The researchers identified a number of security issues with the travel bookings systems maintained by the three largest Global Distributed Systems (GDS) namely Amadeus, Sabre, and Travelport.
These three firms apparently administer more than 90 percent of flight reservations as well as numerous hotel, car, and other travel bookings.
The researchers said that these systems date back to the 1970s and lack modern security measures. This means that the privacy of airline travellers is potentially at risk, as booking information typically contains sensitive contact information such as phone number, email, and postal address, travel dates and preferences, and often passport information.
According to the researchers, attackers could also steal or change flight details, because some cancellations result in a voucher being issued, potentially allowing a fraudster to travel for free.
Another risk is flight rewards (such as airmiles) being stolen, and attackers carrying out phishing attacks by using the details of a booking that has just been made.
Security Research Labs identified weak authentication as the most important security feature missing from all three GDSs.
This means that there is no proper way to authenticate travellers, as GDSs do not offer a first authentication factor. Instead, the booking code (aka PNR Locator, a 6-digit alphanumeric string such as 8EI29V) is used to access and change travellers’ information, it warned.
“The authenticator is printed on boarding passes and luggage tags,” it said. “Any person able to find or take a photo of the pass or tag can access the traveller’s information – including email address and phone number – through the GDS’s or airline’s web site.”
Another weaknesses stems from the fact that authenticators are at risk of hacking as they are ‘brute-forceable’. The researchers said that the way 6-digit booking codes are chosen makes them weaker than a 5-digit password (<28.5 bits), “which would be considered insecure for most applications.”
The researchers said that two of the three main GDSs (Amadeus and Travelport) assign booking codes sequentially, further shrinking the search space.
“Finally, many GDS and airline web sites allow trying many thousand booking codes from a single IP address,” it warned. “Given only passengers’ last names, their bookings codes can be found over the Internet with little effort.”
“Global booking systems have pioneered many technologies including Cloud computing,” said the researchers. “Now is the time to add security best practices that other Cloud users have long taken for granted.”

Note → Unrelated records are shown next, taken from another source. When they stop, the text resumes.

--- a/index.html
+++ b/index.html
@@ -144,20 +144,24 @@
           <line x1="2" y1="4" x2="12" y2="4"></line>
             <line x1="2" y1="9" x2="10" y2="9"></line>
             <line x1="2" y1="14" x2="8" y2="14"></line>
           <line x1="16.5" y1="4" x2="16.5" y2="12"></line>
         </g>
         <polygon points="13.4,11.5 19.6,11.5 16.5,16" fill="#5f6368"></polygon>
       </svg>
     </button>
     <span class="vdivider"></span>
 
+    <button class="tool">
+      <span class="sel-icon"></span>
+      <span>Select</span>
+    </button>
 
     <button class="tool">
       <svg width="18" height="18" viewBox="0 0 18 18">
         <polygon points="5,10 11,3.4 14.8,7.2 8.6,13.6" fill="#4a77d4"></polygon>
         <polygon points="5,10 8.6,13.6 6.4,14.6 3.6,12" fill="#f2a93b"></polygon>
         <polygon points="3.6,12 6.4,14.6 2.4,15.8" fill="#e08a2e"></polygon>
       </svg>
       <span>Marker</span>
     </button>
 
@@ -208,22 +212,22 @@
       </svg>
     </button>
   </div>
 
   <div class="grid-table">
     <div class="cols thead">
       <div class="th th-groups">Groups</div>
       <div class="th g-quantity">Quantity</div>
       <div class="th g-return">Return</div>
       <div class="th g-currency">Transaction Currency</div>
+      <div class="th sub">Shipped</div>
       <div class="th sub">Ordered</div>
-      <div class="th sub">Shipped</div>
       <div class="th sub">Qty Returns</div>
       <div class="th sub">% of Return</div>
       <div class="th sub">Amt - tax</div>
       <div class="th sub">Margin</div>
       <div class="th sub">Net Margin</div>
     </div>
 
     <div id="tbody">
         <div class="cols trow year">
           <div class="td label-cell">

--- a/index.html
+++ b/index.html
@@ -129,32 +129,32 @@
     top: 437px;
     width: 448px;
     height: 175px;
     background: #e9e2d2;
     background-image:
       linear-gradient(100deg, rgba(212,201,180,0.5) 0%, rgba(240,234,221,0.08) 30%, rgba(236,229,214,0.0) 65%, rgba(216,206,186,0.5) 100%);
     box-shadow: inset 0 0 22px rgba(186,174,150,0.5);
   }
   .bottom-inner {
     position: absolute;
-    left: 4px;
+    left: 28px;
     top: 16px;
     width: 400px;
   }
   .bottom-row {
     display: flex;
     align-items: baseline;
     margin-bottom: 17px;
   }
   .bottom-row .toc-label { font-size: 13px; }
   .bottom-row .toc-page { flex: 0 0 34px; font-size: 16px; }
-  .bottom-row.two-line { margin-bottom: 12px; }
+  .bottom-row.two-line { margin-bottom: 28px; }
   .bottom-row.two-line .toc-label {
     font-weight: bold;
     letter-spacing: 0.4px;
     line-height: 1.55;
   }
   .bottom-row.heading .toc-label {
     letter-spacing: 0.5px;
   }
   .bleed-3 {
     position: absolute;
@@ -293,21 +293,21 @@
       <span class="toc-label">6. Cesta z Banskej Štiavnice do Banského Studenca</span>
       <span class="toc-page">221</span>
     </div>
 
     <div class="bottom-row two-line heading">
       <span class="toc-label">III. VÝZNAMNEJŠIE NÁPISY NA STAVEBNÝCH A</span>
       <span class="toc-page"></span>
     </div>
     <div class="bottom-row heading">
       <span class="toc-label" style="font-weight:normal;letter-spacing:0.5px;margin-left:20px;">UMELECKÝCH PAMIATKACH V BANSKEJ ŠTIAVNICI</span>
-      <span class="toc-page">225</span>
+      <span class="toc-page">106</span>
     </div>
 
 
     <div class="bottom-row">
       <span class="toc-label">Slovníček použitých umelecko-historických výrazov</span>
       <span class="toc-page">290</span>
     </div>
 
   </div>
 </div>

It said that in the short-term, all web sites that allow access to traveller records should require proper brute-force protection in the form of Captchas and retry limits per IP address. In the mid term it advises that bookings need to be secured with proper authentication, at the very least with a changeable password.

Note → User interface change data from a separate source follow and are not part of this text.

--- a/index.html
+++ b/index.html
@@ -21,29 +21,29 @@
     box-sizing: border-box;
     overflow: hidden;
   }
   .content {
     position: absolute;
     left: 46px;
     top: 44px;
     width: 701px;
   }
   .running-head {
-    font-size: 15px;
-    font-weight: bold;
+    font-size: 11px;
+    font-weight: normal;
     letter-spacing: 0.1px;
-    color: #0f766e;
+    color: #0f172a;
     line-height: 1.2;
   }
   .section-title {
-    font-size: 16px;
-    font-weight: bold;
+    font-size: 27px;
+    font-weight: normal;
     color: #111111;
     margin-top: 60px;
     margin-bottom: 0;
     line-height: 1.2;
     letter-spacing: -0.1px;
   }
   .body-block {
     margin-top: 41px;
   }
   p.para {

Security surrounding aviation system has been coming under closer scrutiny of late.
Earlier this month for example researchers at IO Active claimed to have found a security flaw in the Panasonic Avionics in-flight entertainment system that allegedly could enable hackers to take control of a plane whilst it is in the air.
Panasonic dismissed the findings of IOActive and accessed it of making “misleading and inflammatory statements” and “unfounded, unproven conclusions.”

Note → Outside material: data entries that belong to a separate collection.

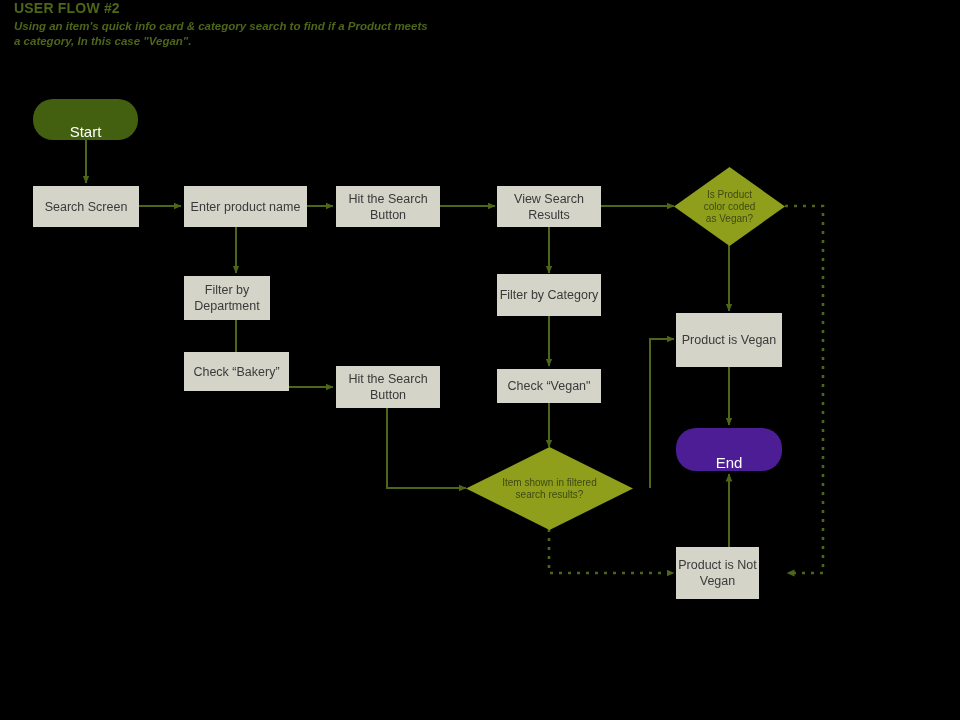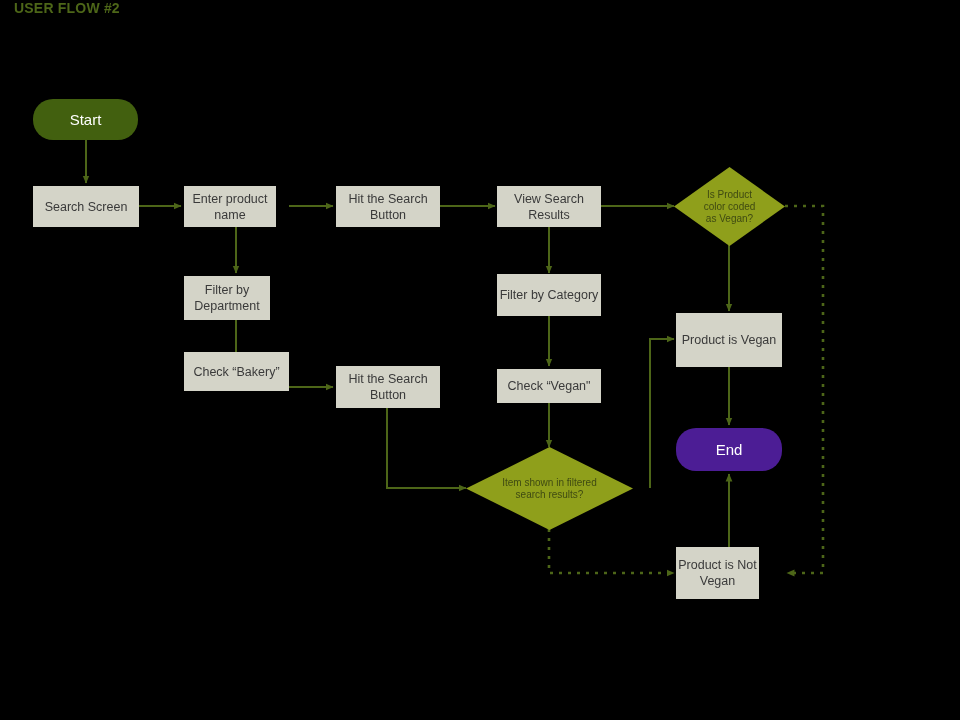--- a/index.html
+++ b/index.html
@@ -11,41 +11,42 @@
   .hdr{position:absolute;left:14px;top:1px;width:420px;}
   .hdr-title{font-size:14px;font-weight:bold;letter-spacing:.2px;
              color:#4d6618;line-height:15px;font-stretch:condensed;}
   .hdr-sub{margin-top:3px;font-size:11.5px;font-style:italic;font-weight:bold;
            color:#4d6618;line-height:15px;}
 
   
   .node{position:absolute;box-sizing:border-box;display:flex;
         align-items:center;justify-content:center;text-align:center;}
   .proc{background:#d4d4c8;color:#3a3a3a;font-size:12.5px;line-height:16px;}
-  .term{color:#ffffff;font-size:15px;border-radius:20px;}
+  .term{color:#ffffff;font-size:15px;border-radius:20px;align-items:flex-end;}
   .term.start{background:#42600f;}
   .term.end{background:#4c1d95;}
   .dia-wrap{position:absolute;}
   .dia-shape{position:absolute;inset:0;background:#8f9f1b;
      clip-path:polygon(50% 0,100% 50%,50% 100%,0 50%);}
   .dia-txt{position:absolute;inset:0;display:flex;align-items:center;
      justify-content:center;text-align:center;color:#3f4a12;
      font-size:10px;line-height:12px;padding:0 24px;box-sizing:border-box;}
 
   
   svg.links{position:absolute;left:0;top:0;width:960px;height:720px;
             pointer-events:none;}
 </style>
 </head>
 <body>
 
 <div id="stage">
 
   <div class="hdr">
     <div class="hdr-title">USER FLOW #2</div>
+    <div class="hdr-sub">Using an item's quick info card &amp; category search to find if a Product meets a category, In this case "Vegan".</div>
   </div>
 
   <svg class="links" viewBox="0 0 960 720">
     <defs>
       <marker id="ah" markerWidth="9" markerHeight="9" refX="7.5" refY="4" orient="auto" markerUnits="userSpaceOnUse">
         <path d="M0,0.6 L8,4 L0,7.4 z" fill="#4d6618"></path>
       </marker>
     </defs>
     <g fill="none" stroke="#4d6618" stroke-width="2" marker-end="url(#ah)">
 
@@ -91,21 +92,21 @@
   </svg>
 
   <div class="node term start" style="left:33px;top:99px;width:105px;height:41px;">
     <span>Start</span>
   </div>
 
   <div class="node proc" style="left:33px;top:186px;width:106px;height:41px;">
     <span>Search Screen</span>
   </div>
 
-  <div class="node proc" style="left:184px;top:186px;width:92px;height:41px;">
+  <div class="node proc" style="left:184px;top:186px;width:123px;height:41px;">
     <span>Enter product name</span>
   </div>
 
   <div class="node proc" style="left:336px;top:186px;width:104px;height:41px;">
     <span>Hit the Search Button</span>
   </div>
 
   <div class="node proc" style="left:497px;top:186px;width:104px;height:41px;">
     <span>View Search Results</span>
   </div>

Last year in 2015 United Airlines was the target of a data breach linked to a group of China-backed hackers.
That same airline was also at the centre of security row, when one of the world’s foremost experts on counter-threat intelligence within the cybersecurity industry was hauled off one of its flights by the FBI.
Meanwhile the US Government Accountability Office has also previously warned that in-flight Wi-Fi could be used by terrorists or other hackers to take control of an aircraft’s avionic systems.